Keep the images out while you set down the data exactly.

▶ Modification records:
>>>>>

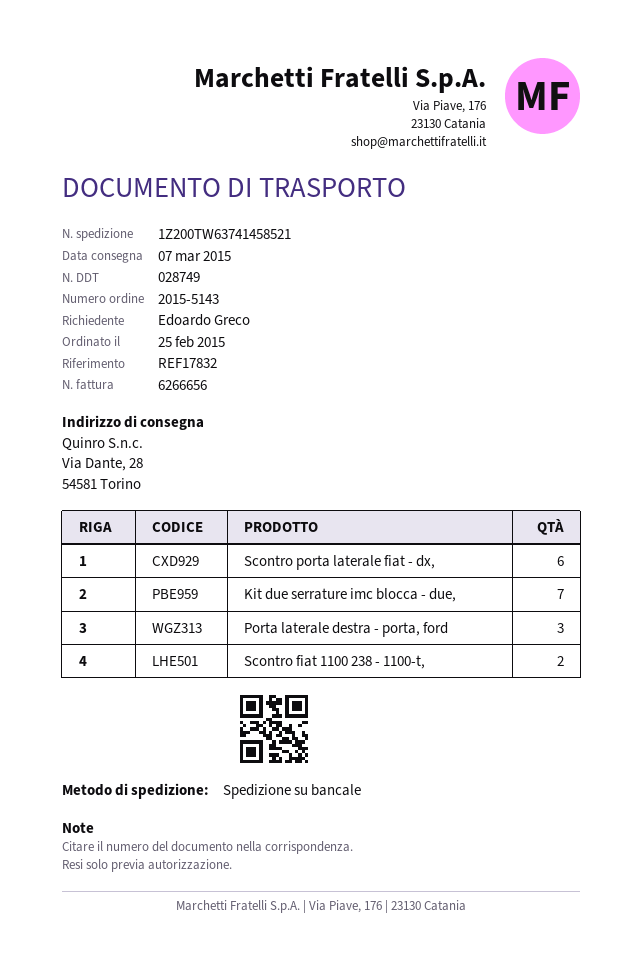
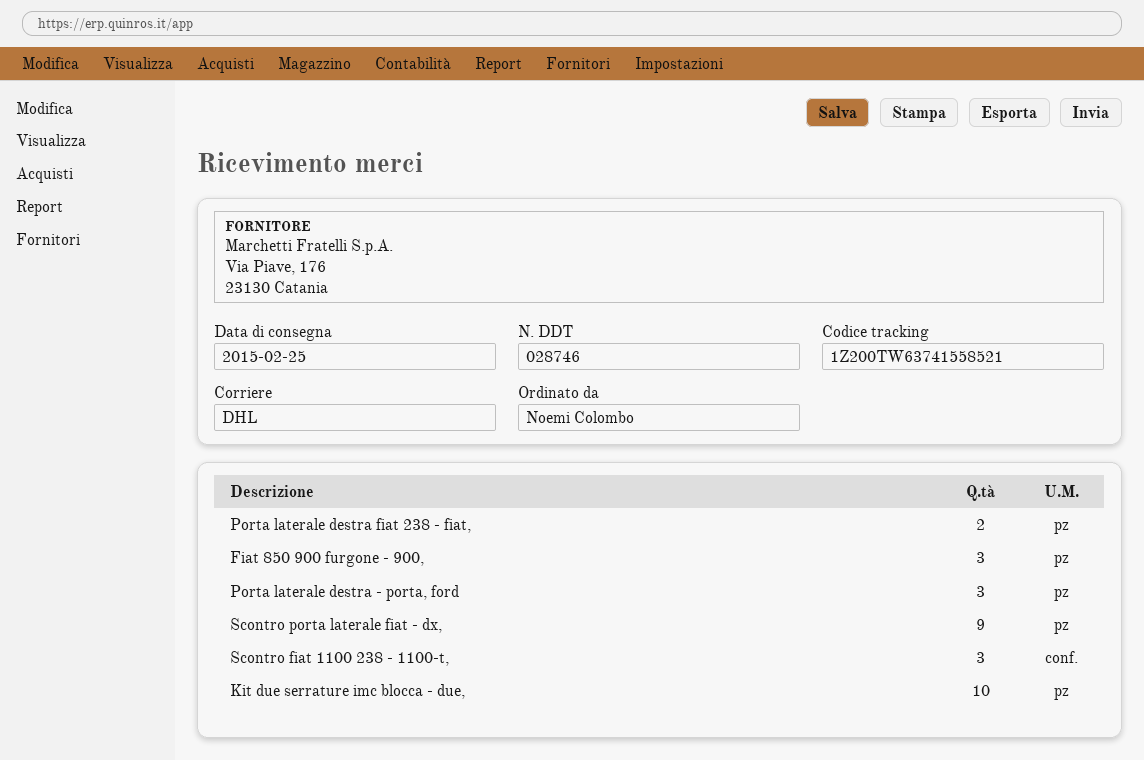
delivery note number: 028749 -> 028746
delivery date: 2015-03-07 -> 2015-02-25
ordered by: Edoardo Greco -> Noemi Colombo
shipping method: pallet freight -> DHL
tracking number: 1Z200TW63741458521 -> 1Z200TW63741558521
Scontro porta laterale fiat - dx,: 6 -> 9
Kit due serrature imc blocca - due,: 7 -> 10
Scontro fiat 1100 238 - 1100-t,: 2 -> 3
Porta laterale destra fiat 238 - fiat,: none -> 2
Fiat 850 900 furgone - 900,: none -> 3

<<<<<

▶ TASK ANSWER:
delivery note number: 028749 -> 028746
delivery date: 2015-03-07 -> 2015-02-25
ordered by: Edoardo Greco -> Noemi Colombo
shipping method: pallet freight -> DHL
tracking number: 1Z200TW63741458521 -> 1Z200TW63741558521
Scontro porta laterale fiat - dx,: 6 -> 9
Kit due serrature imc blocca - due,: 7 -> 10
Scontro fiat 1100 238 - 1100-t,: 2 -> 3
Porta laterale destra fiat 238 - fiat,: none -> 2
Fiat 850 900 furgone - 900,: none -> 3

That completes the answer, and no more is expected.